PRODUCT PORTFOLIO: 1. LEARN
I learn about my customer.
Building a good product is an exercise in empathy: if you can’t feel your customers’ pain points, you’re not going to build them the right product. To understand my customer, I utilize a combination of qualitative and quantitative methods:
Speaking to customers
I’ve called up customers, invited them to lunch, organized focus groups, and answered customer service queries—all to learn more about how customers use my product.
Pictured: Feature ranking exercise during a focus group for Zoona Sunga. We learned that our savings customers didn’t know about our existing credit product, so we then increased our communications on this topic on multiple channels (social media, SMS).
Leading UX tests
I’ve conducted and scripted several user tests, so I know how to moderate them, take notes, and identify important obstacles.
Pictured: I led user testing of the new Prodigy Finance website. Here is a screenshot of a user test with an (anonymized) customer. During these sessions, we learned many things, including that the FAQs were not prominent enough.
Building personas
I create clear customer profiles and map them to user journeys, so that the whole team can build with these personas in mind.
Pictured: Two of our four investor profiles for Prodigy Finance. After creating the personas, we mapped out their likely user journey through our old website, and then mapped out an ideal journey through a better, redesigned website.
Digging into data
I comb through analytics and transactional data, looking for patterns and segmenting customers to provide better targeted experiences.
Pictured: For Zoona Sunga, I segmented customers based on value to the company (so we could focus on retaining high value customers) AND on behavior (so that we can provide different kinds of nudges to each segment). In other analyses, I analyzed people’s transactional cadence, to predict if they were in danger of churning.
I also learn about the wider context.
That means understanding the market opportunities; the competitor landscape; the regulatory constraints; and the relevant behavioral nudges / UX principles to improve acquisition, retention, or revenue.
Here are two examples where understanding broader context mattered:
Downloadable Fact Cards
In 2014, Prodigy Finance was effectively a peer-to-peer student loans platform.

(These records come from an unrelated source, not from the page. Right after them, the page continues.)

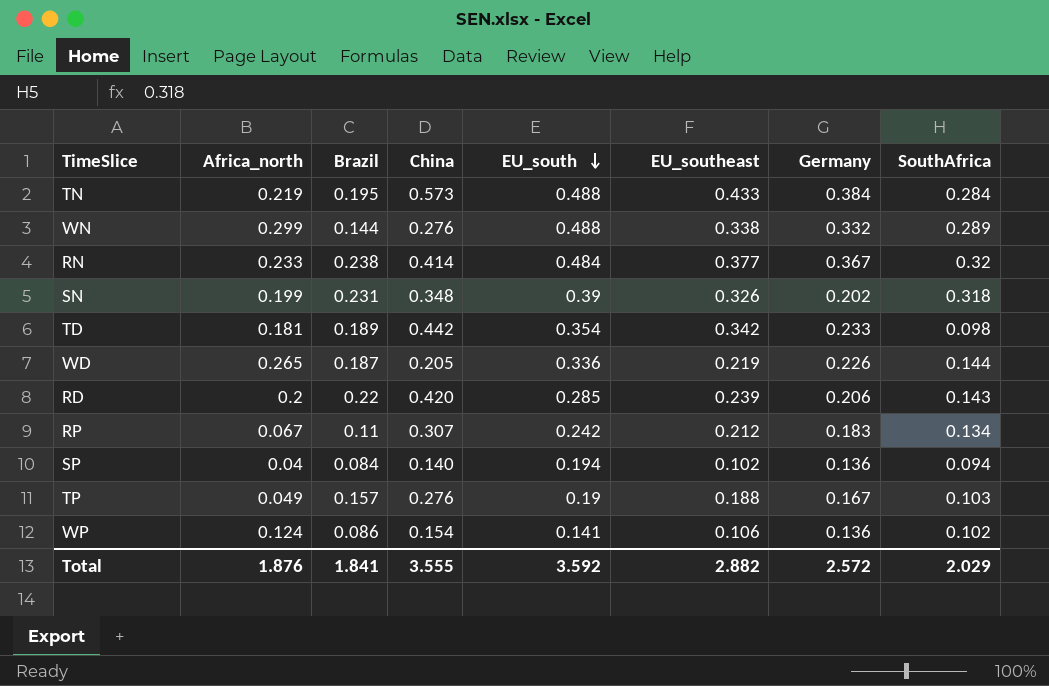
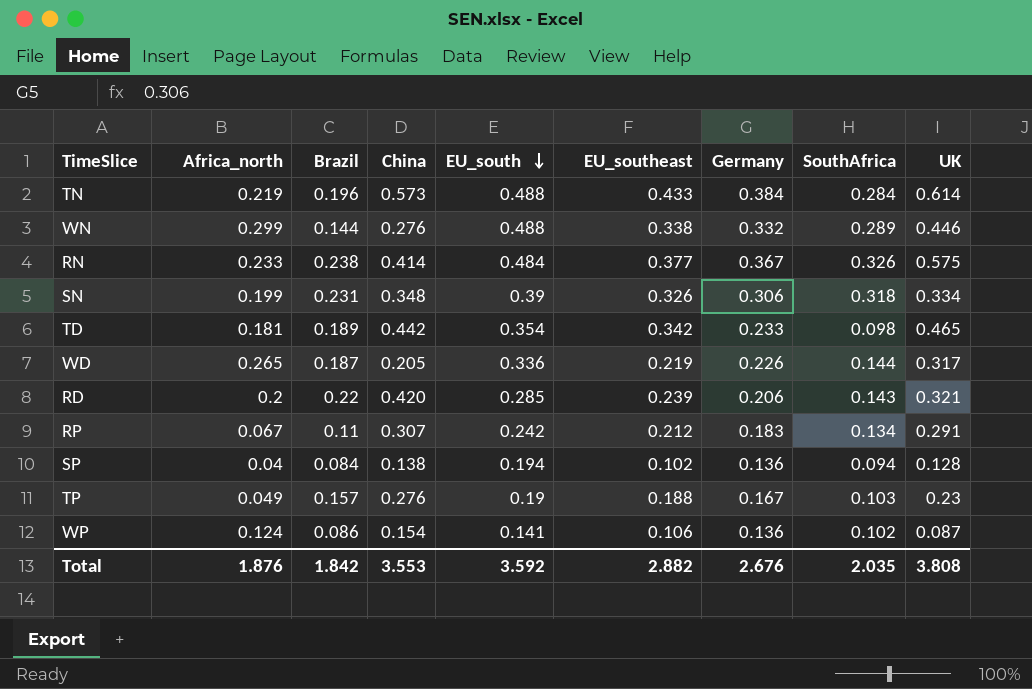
column UK | position: none -> 9
TN | Brazil: 0.195 -> 0.196
RN | SouthAfrica: 0.32 -> 0.326
SN | Germany: 0.202 -> 0.306
SP | China: 0.140 -> 0.138
Total | Brazil: 1.841 -> 1.842
Total | China: 3.555 -> 3.553
Total | Germany: 2.572 -> 2.676
Total | SouthAfrica: 2.029 -> 2.035

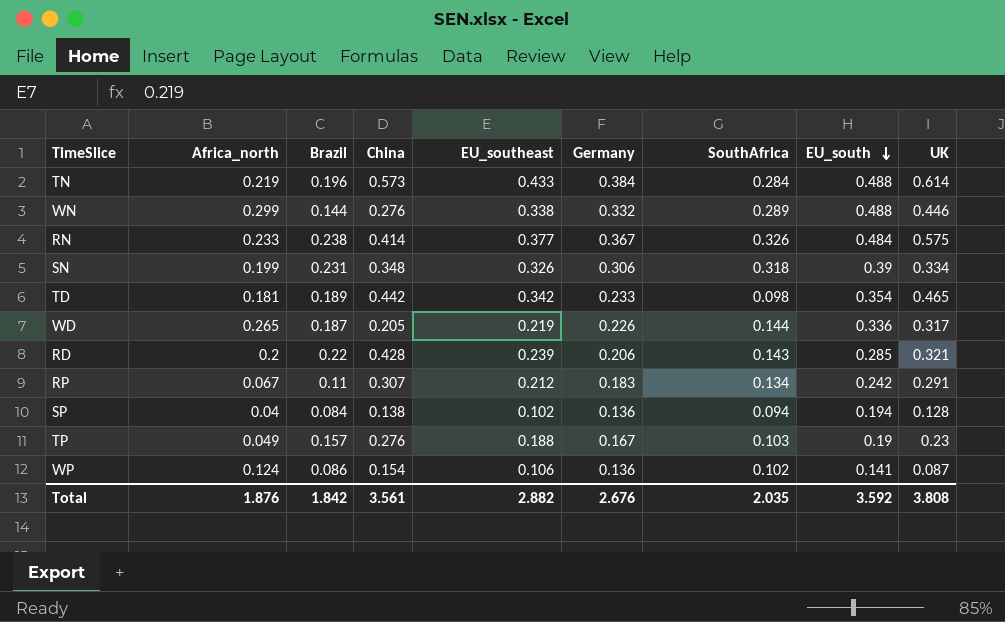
column EU_south | position: 5 -> 8
RD | China: 0.420 -> 0.428
Total | China: 3.553 -> 3.561

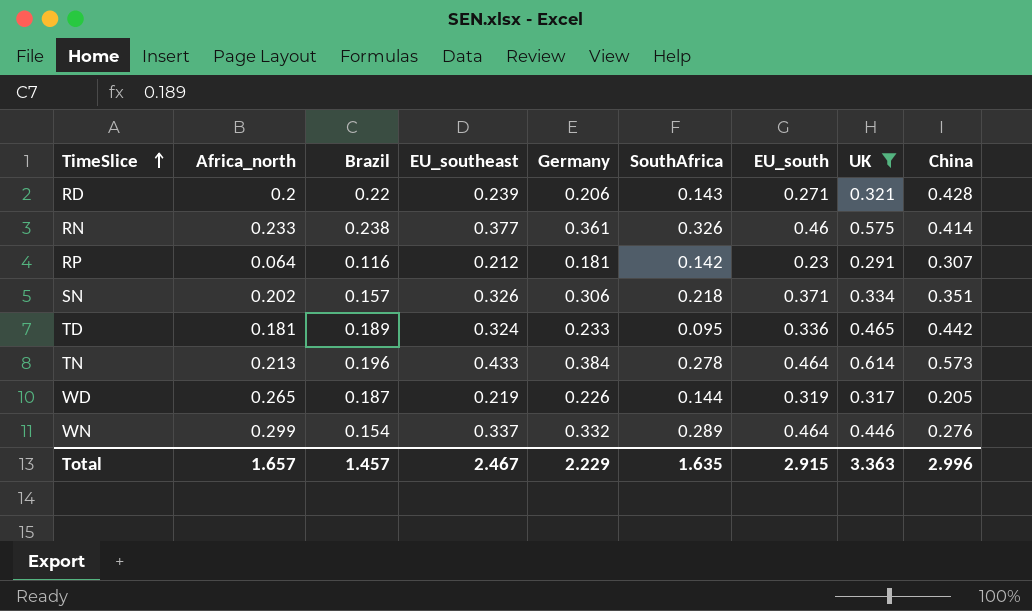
filter: none -> UK >= 0.291
row order: EU_south descending -> TimeSlice ascending
column China | position: 4 -> 9
RD | EU_south: 0.285 -> 0.271
RN | Germany: 0.367 -> 0.361
RN | EU_south: 0.484 -> 0.46
RP | Africa_north: 0.067 -> 0.064
RP | Brazil: 0.11 -> 0.116
RP | Germany: 0.183 -> 0.181
RP | SouthAfrica: 0.134 -> 0.142
RP | EU_south: 0.242 -> 0.23
SN | Africa_north: 0.199 -> 0.202
SN | Brazil: 0.231 -> 0.157
SN | SouthAfrica: 0.318 -> 0.218
SN | EU_south: 0.39 -> 0.371
SN | China: 0.348 -> 0.351
TD | EU_southeast: 0.342 -> 0.324
TD | SouthAfrica: 0.098 -> 0.095
TD | EU_south: 0.354 -> 0.336
TN | Africa_north: 0.219 -> 0.213
TN | SouthAfrica: 0.284 -> 0.278
TN | EU_south: 0.488 -> 0.464
WD | EU_south: 0.336 -> 0.319
WN | Brazil: 0.144 -> 0.154
WN | EU_southeast: 0.338 -> 0.337
WN | EU_south: 0.488 -> 0.464
Total | Africa_north: 1.876 -> 1.657
Total | Brazil: 1.842 -> 1.457
Total | EU_southeast: 2.882 -> 2.467
Total | Germany: 2.676 -> 2.229
Total | SouthAfrica: 2.035 -> 1.635
Total | EU_south: 3.592 -> 2.915
Total | UK: 3.808 -> 3.363
Total | China: 3.561 -> 2.996

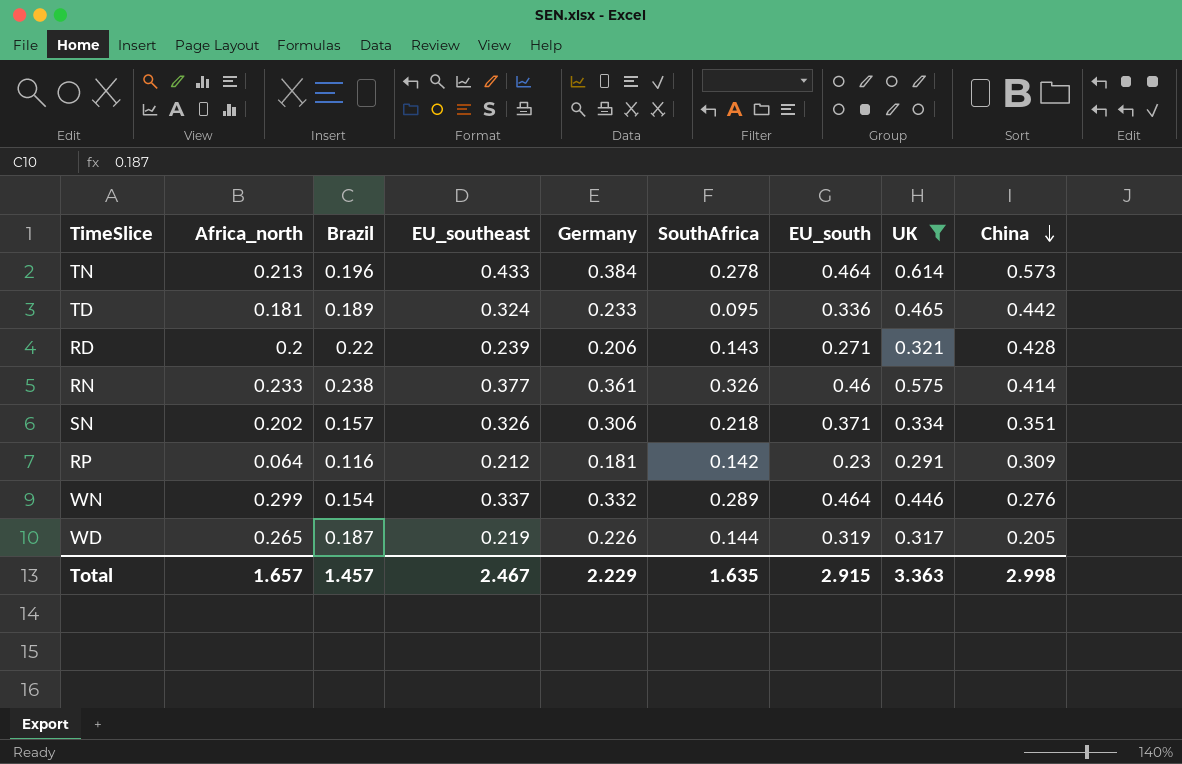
row order: TimeSlice ascending -> China descending
RP | China: 0.307 -> 0.309
Total | China: 2.996 -> 2.998

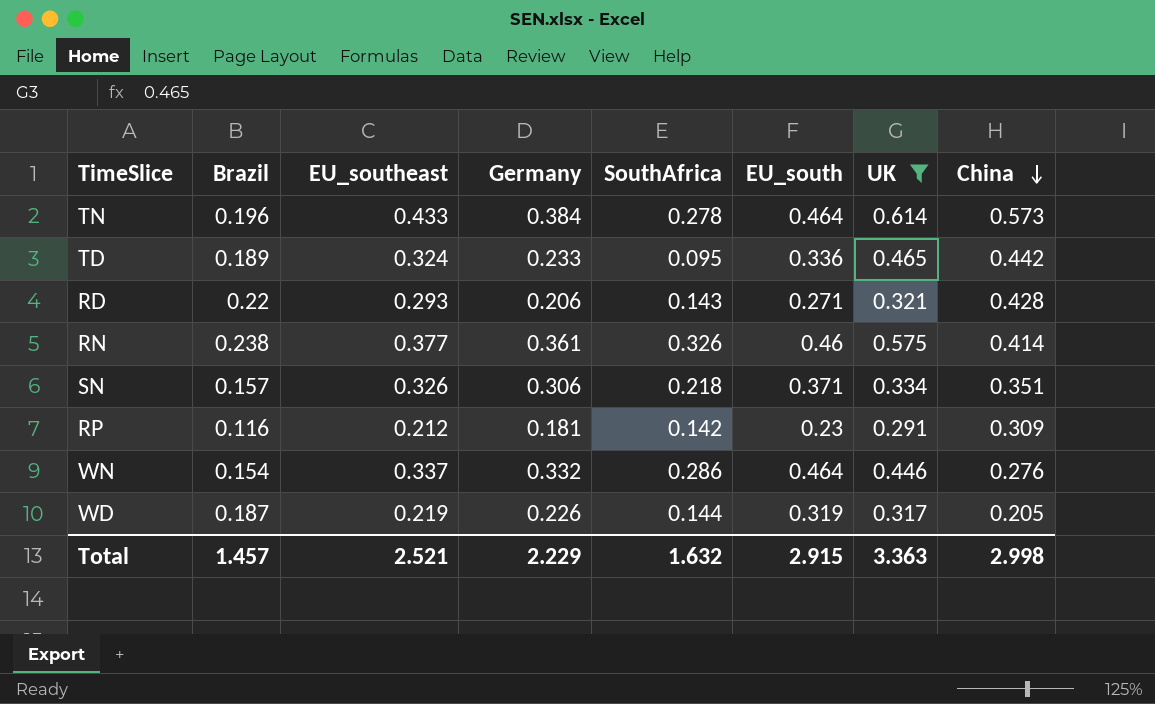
column Africa_north | position: 2 -> none
RD | EU_southeast: 0.239 -> 0.293
WN | SouthAfrica: 0.289 -> 0.286
Total | EU_southeast: 2.467 -> 2.521
Total | SouthAfrica: 1.635 -> 1.632

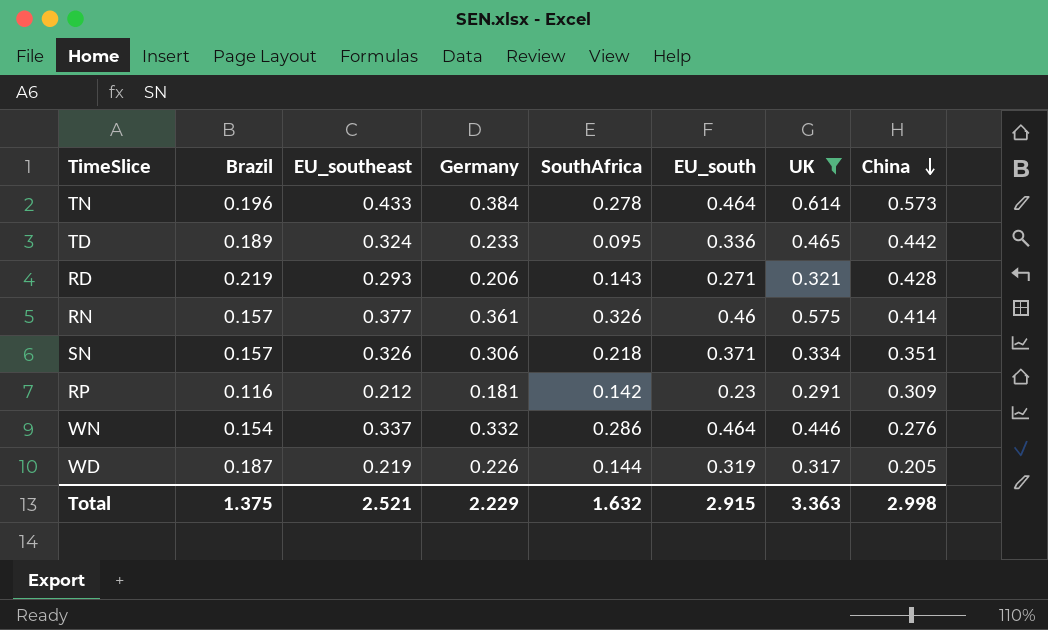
RD | Brazil: 0.22 -> 0.219
RN | Brazil: 0.238 -> 0.157
Total | Brazil: 1.457 -> 1.375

Graduate students would get loans funded by alumni investments. At the time, our main obstacle was getting enough investment. In speaking to some alumni, we learned that one key problem is that we lacked the typical downloadable PDF Fact Card common to most investments, which made Prodigy appear unprofessional and non-transparent.
I downloaded 30+ different fact sheets from institutions around the world, to better understand best practices and to design a Fact Card that was professional and informative. I also worked to translate that Fact Card pdf into a webpage, should a potential investor prefer to scan a site than to download a PDF.
Pictured are images of a recent 2-page Fact Card.
Sunga brochures
Sunga is a savings account targeted at lower-to-middle income Zambians. Our primary marketing was through community radio, social media, and physical brochures and posters. The brochure was particularly tricky to design because of English literacy rates. (Designing it in the major African languages was also a no-go because, if someone is literate, they were taught to read/write in English, not in an African tongue.)
So to design the brochure, I read scholarly research on designing materials for less-literate audiences. There was a lot of literature from the health sector, e.g. to teach people the importance of washing your hands. I learned, for example, that some seemingly universal symbols (like the circle with a slash in a “No smoking” sign) does not translate in many places. Indeed, we tested it, and a red X was much clearer to Zambians.